Jogo Sujo

Toffoli recebeu R$ 4 milhões para favorecer prefeitos no TSE, delata Cabral

TOFFOLI

A Polícia Federal solicitou ao Supremo Tribunal Federal (STF) autorização para investigar o ministro Dias Toffoli. Ele é suspeito de receber repasses ilegais em troca de decisões judiciais favoráveis a dois prefeitos. A suspeita surgiu após delação em acordo de colaboração premiada do ex-governador Sérgio Cabral no âmbito da Operação Lava Jato.

O ex-governador do Rio de Janeiro, atualmente preso, teria afirmado que Toffoli recebeu R$ 4 milhões para favorecer dois prefeitos do estado do Rio de Janeiro em processos no Tribunal Superior Eleitoral (TSE). Dias Toffoli  atuou na corte eleitoral de 2012 a 2016, tendo sido presidente de maio de 2014 a maio de 2016.

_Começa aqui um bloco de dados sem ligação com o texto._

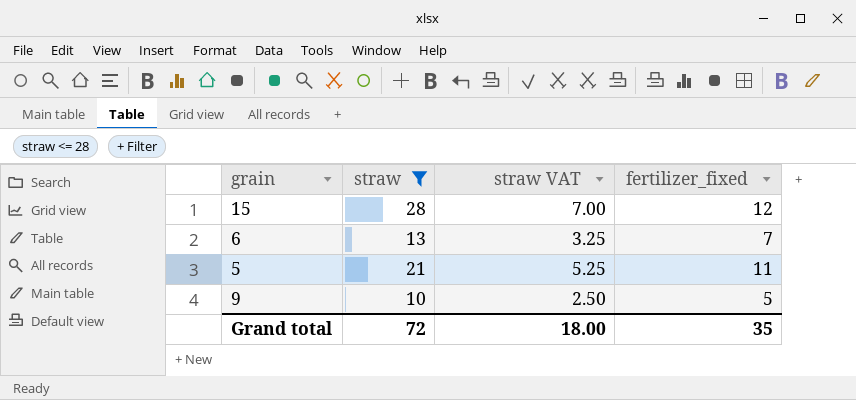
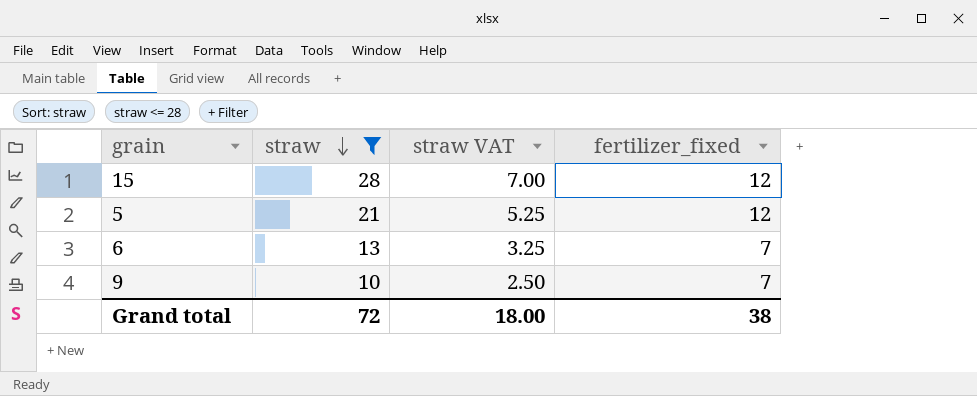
row order: none -> straw descending
5 | fertilizer_fixed: 11 -> 12
9 | fertilizer_fixed: 5 -> 7
Grand total | fertilizer_fixed: 35 -> 38

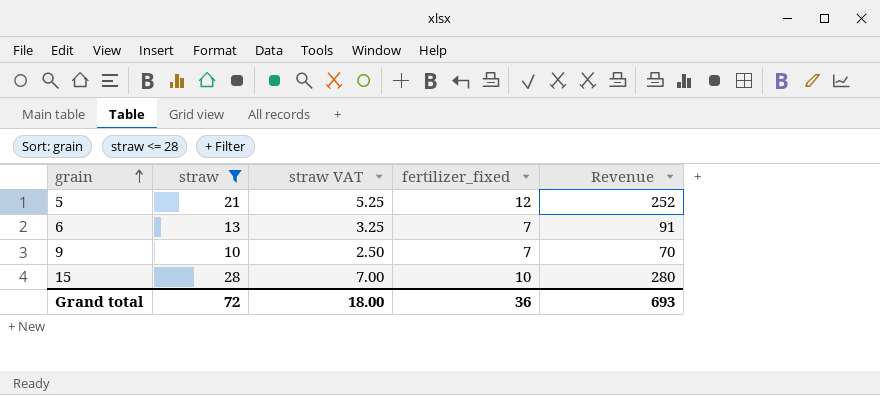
row order: straw descending -> grain ascending
column Revenue | formula: none -> [straw] * [fertilizer_fixed]
15 | fertilizer_fixed: 12 -> 10
Grand total | fertilizer_fixed: 38 -> 36

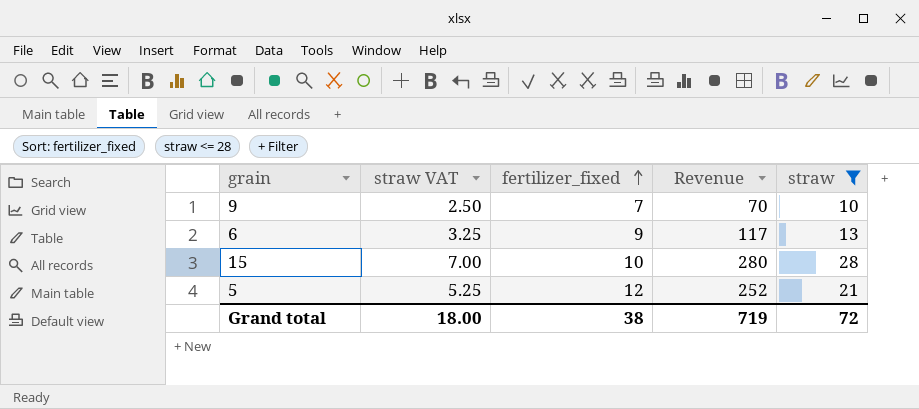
row order: grain ascending -> fertilizer_fixed ascending
column straw | position: 2 -> 5
6 | fertilizer_fixed: 7 -> 9
6 | Revenue: 91 -> 117
Grand total | fertilizer_fixed: 36 -> 38
Grand total | Revenue: 693 -> 719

O dinheiro teria sido repassado entre 2014 e 2016. A transação teria sido operacionalizada por Hudson Braga, ex-secretário de Obras do estado do RJ, com a participação do escritório da esposa de Toffoli, a advogada Roberta Rangel.

Em 2020, o ministro do STF Edson Fachin homologou o acordo de colaboração premiada firmado por Sérgio Cabral com a Polícia Federal. O acordo foi criticado pela Procuradoria-Geral da República (PGR) e pela força-tarefa da Lava Jato no Rio, sob a alegação de não terem sido apresentados fatos novos para as investigações.

Em nota, Dias Toffoli afirmou “não ter conhecimento dos fatos mencionados e disse que jamais recebeu os supostos valores ilegais”.